[erlang-questions] OOlang (was "some language changes")

Jason Dusek jsnx@REDACTED
Mon Jun 4 23:12:38 CEST 2007


Object orientation and concurrency overlap when we talk about servers.
A server is a process with a start up sequence, a protocol for
messages and an optional tail call or terminator -- we could also call
these three things a constructor, an interface and a destructor. It
would be great to see the server emerge as a fundamental primitive in
a new Erlang, so that a developer could compose (inherit from)
servers, override matches in the parents and extend the interface.

What do we have to add to the language to make this possible? I think
three new operations are necessary:

    inherit(x) :: marks self as an 'x', whatever that is
    compose(x) :: imports all of 'x' into this server definition
    tail(x) :: marks the tail recursive call or calls that keep this
server going

An x might be an atom or (mod, func, [a|rgs]), like spawn.

The distinction between inherit and compose is important -- we may
want to aggregate the code and message matchers of a 'foo' but not
actually mark the server as one, and likewise we may want to advertize
the fact that our server is a 'foo' but not import anything.

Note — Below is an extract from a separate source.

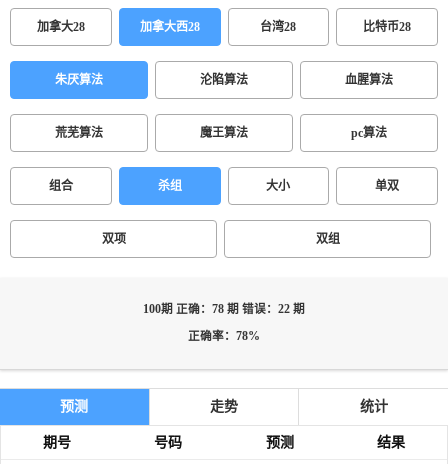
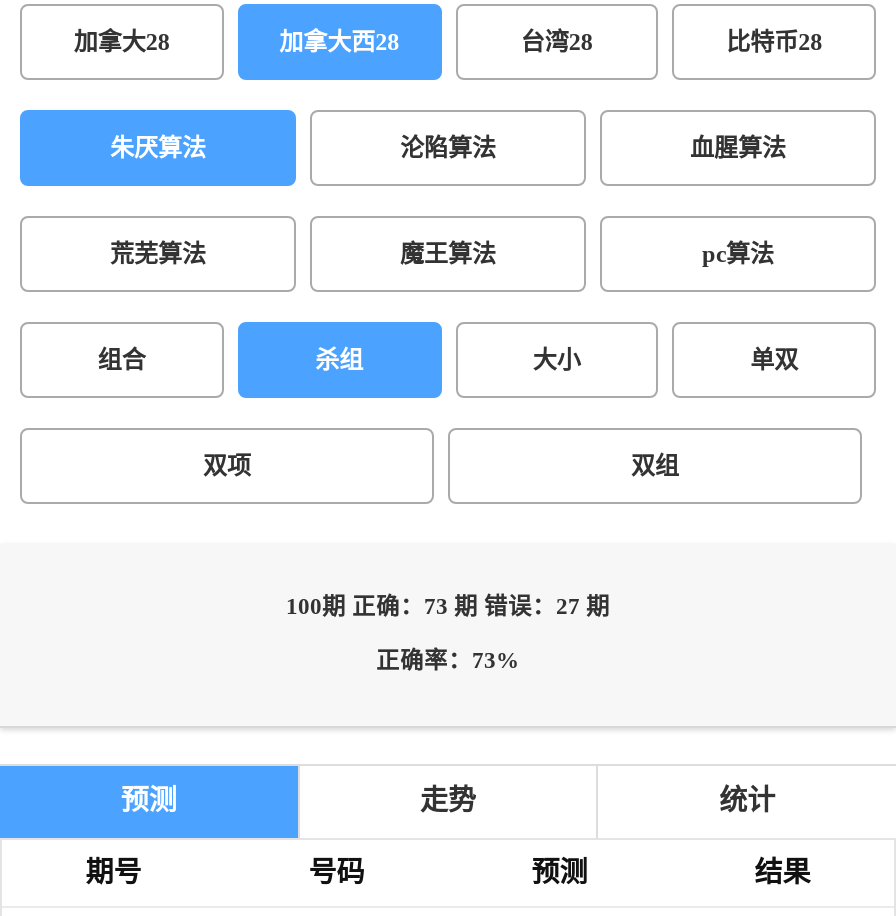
- 100期 正确：78 期 错误：22 期
+ 100期 正确：73 期 错误：27 期

- 正确率：78%
+ 正确率：73%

The tail operation is similarly important -- there may be multiple
ways to go to the next iteration of the server -- we should be able to
simply mark them and go. It would be really cool if we could write
'tail(x) ! {A, Message}' to insure that our next iteration started
with '{A, Message}' first in its queue.

In principle, we can map the server concept to standard Erlang as follows:

    1.  Every server is its own module, with some obfuscated name and one
        (or many) 'go' functions that stand in for the different ways
to initialize
        the server.
    2.  The tails calls are sorted out through some trickery, yet to be devised.
    3.  Inherit is ignored, whereas compose amounts to textual inclusion with
        some variable renaming and some rules about rewriting the 'receive'
        statement in the event of match collisions (probably need some help
        from the BEAM compiler for this).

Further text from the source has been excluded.